## What the task asks:
Every record below should be repeated exactly, with the pictures left out.

━━━

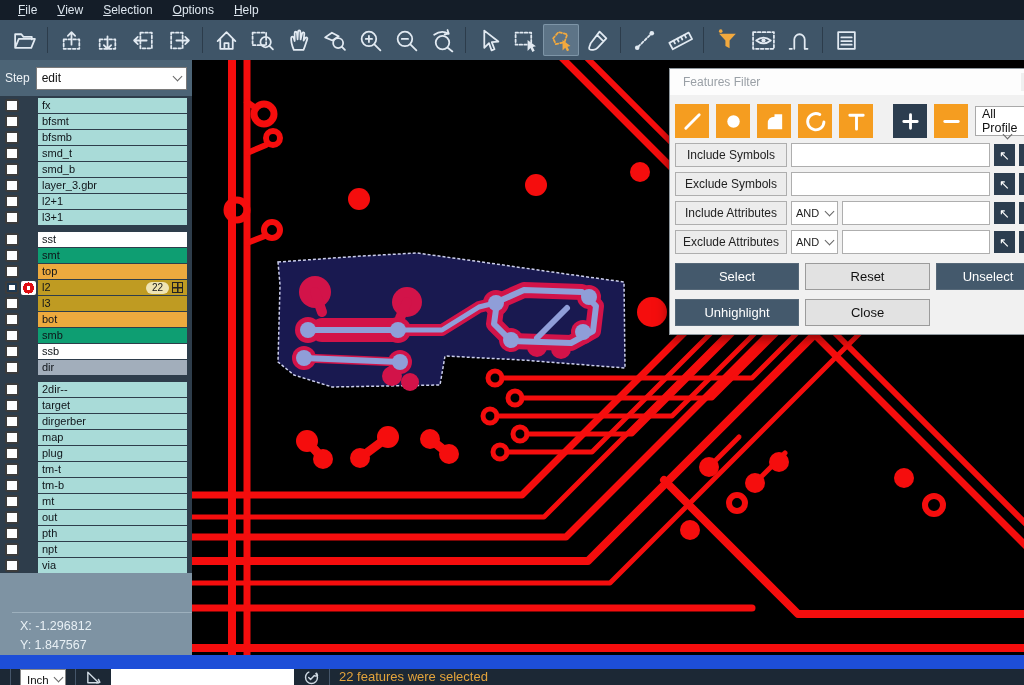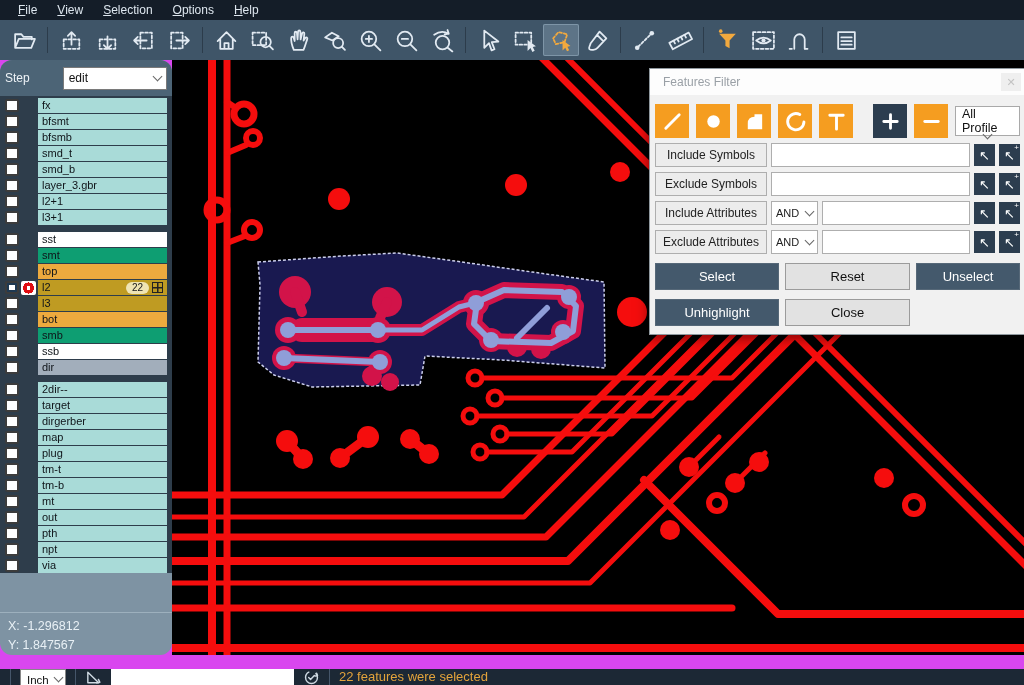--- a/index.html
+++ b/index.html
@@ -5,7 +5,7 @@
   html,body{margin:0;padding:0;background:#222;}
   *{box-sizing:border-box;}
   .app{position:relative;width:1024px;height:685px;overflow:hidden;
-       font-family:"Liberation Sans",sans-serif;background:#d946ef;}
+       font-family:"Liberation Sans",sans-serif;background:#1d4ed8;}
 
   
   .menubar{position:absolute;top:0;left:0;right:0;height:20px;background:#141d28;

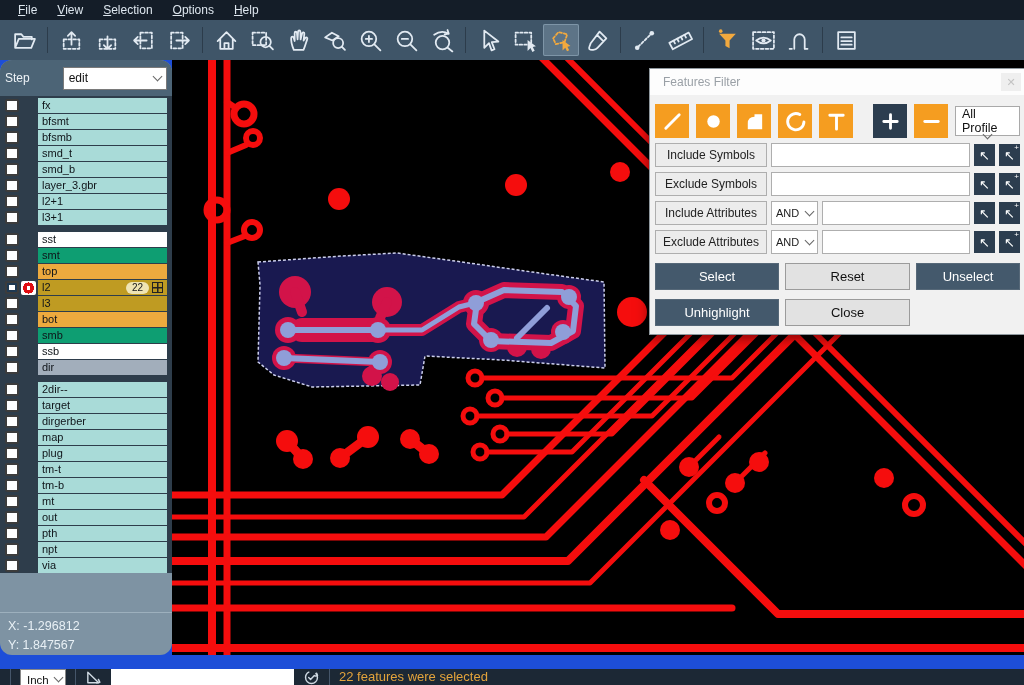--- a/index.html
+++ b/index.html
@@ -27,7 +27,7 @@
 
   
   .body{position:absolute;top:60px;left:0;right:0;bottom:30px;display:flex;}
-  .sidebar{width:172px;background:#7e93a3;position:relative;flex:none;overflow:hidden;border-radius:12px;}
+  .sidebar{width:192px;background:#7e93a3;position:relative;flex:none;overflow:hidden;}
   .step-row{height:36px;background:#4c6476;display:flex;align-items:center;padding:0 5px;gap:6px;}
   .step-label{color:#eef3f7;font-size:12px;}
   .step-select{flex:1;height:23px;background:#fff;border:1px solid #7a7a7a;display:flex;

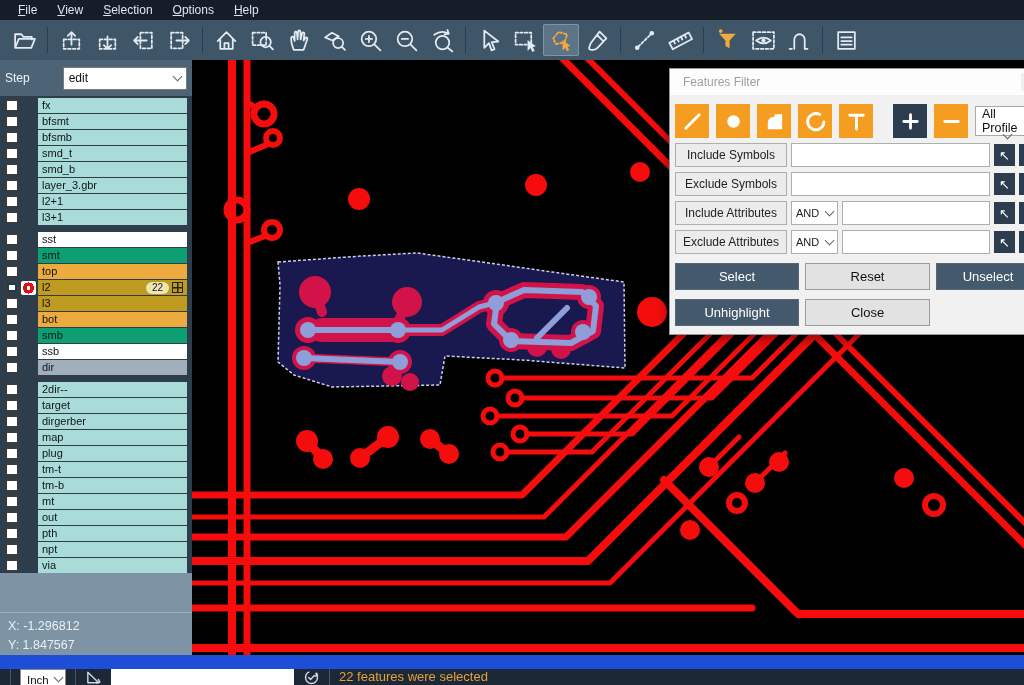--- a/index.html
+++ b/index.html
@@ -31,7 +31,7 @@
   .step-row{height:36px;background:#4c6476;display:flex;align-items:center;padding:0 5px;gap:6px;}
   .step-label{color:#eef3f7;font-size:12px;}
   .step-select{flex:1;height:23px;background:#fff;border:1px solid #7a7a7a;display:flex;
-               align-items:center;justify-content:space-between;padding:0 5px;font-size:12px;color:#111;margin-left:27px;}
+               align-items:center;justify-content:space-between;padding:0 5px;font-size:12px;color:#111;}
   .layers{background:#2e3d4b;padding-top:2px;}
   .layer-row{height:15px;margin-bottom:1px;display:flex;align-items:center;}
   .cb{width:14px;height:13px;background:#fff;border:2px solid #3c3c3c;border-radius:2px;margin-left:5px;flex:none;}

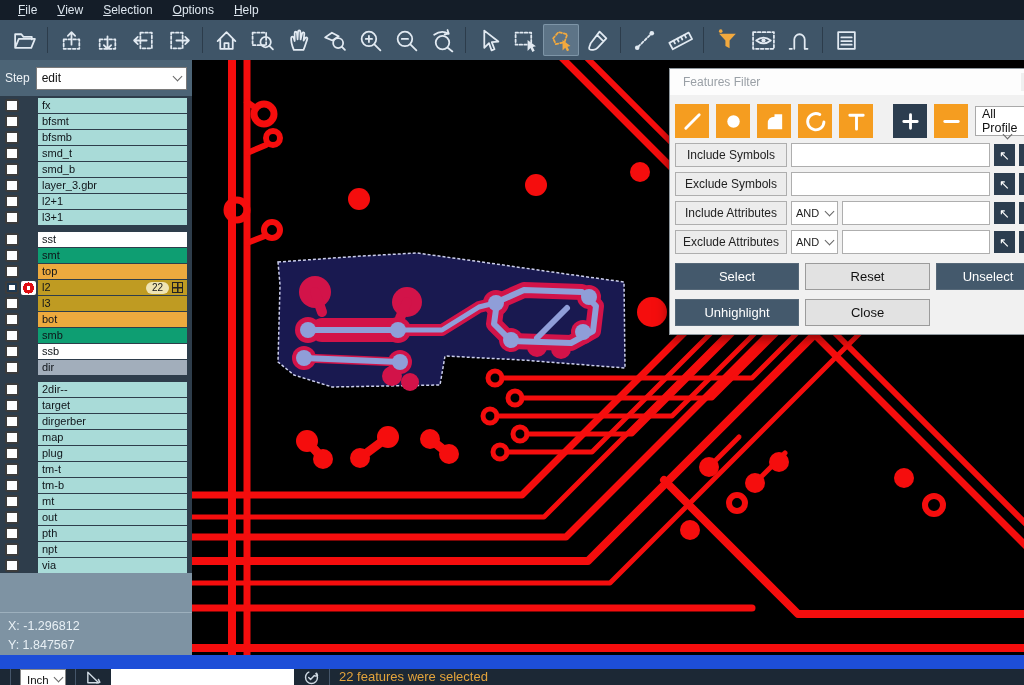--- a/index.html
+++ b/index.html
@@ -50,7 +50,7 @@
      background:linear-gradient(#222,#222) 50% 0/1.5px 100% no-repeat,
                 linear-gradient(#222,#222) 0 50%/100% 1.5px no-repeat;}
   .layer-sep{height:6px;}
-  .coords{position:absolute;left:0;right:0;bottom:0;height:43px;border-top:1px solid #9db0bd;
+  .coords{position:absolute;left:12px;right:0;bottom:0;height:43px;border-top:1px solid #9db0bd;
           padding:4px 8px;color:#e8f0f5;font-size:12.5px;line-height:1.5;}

━━━

## Reply to the task:
--- a/index.html
+++ b/index.html
@@ -5,7 +5,7 @@
   html,body{margin:0;padding:0;background:#222;}
   *{box-sizing:border-box;}
   .app{position:relative;width:1024px;height:685px;overflow:hidden;
-       font-family:"Liberation Sans",sans-serif;background:#d946ef;}
+       font-family:"Liberation Sans",sans-serif;background:#1d4ed8;}
 
   
   .menubar{position:absolute;top:0;left:0;right:0;height:20px;background:#141d28;

--- a/index.html
+++ b/index.html
@@ -27,7 +27,7 @@
 
   
   .body{position:absolute;top:60px;left:0;right:0;bottom:30px;display:flex;}
-  .sidebar{width:172px;background:#7e93a3;position:relative;flex:none;overflow:hidden;border-radius:12px;}
+  .sidebar{width:192px;background:#7e93a3;position:relative;flex:none;overflow:hidden;}
   .step-row{height:36px;background:#4c6476;display:flex;align-items:center;padding:0 5px;gap:6px;}
   .step-label{color:#eef3f7;font-size:12px;}
   .step-select{flex:1;height:23px;background:#fff;border:1px solid #7a7a7a;display:flex;

--- a/index.html
+++ b/index.html
@@ -31,7 +31,7 @@
   .step-row{height:36px;background:#4c6476;display:flex;align-items:center;padding:0 5px;gap:6px;}
   .step-label{color:#eef3f7;font-size:12px;}
   .step-select{flex:1;height:23px;background:#fff;border:1px solid #7a7a7a;display:flex;
-               align-items:center;justify-content:space-between;padding:0 5px;font-size:12px;color:#111;margin-left:27px;}
+               align-items:center;justify-content:space-between;padding:0 5px;font-size:12px;color:#111;}
   .layers{background:#2e3d4b;padding-top:2px;}
   .layer-row{height:15px;margin-bottom:1px;display:flex;align-items:center;}
   .cb{width:14px;height:13px;background:#fff;border:2px solid #3c3c3c;border-radius:2px;margin-left:5px;flex:none;}

--- a/index.html
+++ b/index.html
@@ -50,7 +50,7 @@
      background:linear-gradient(#222,#222) 50% 0/1.5px 100% no-repeat,
                 linear-gradient(#222,#222) 0 50%/100% 1.5px no-repeat;}
   .layer-sep{height:6px;}
-  .coords{position:absolute;left:0;right:0;bottom:0;height:43px;border-top:1px solid #9db0bd;
+  .coords{position:absolute;left:12px;right:0;bottom:0;height:43px;border-top:1px solid #9db0bd;
           padding:4px 8px;color:#e8f0f5;font-size:12.5px;line-height:1.5;}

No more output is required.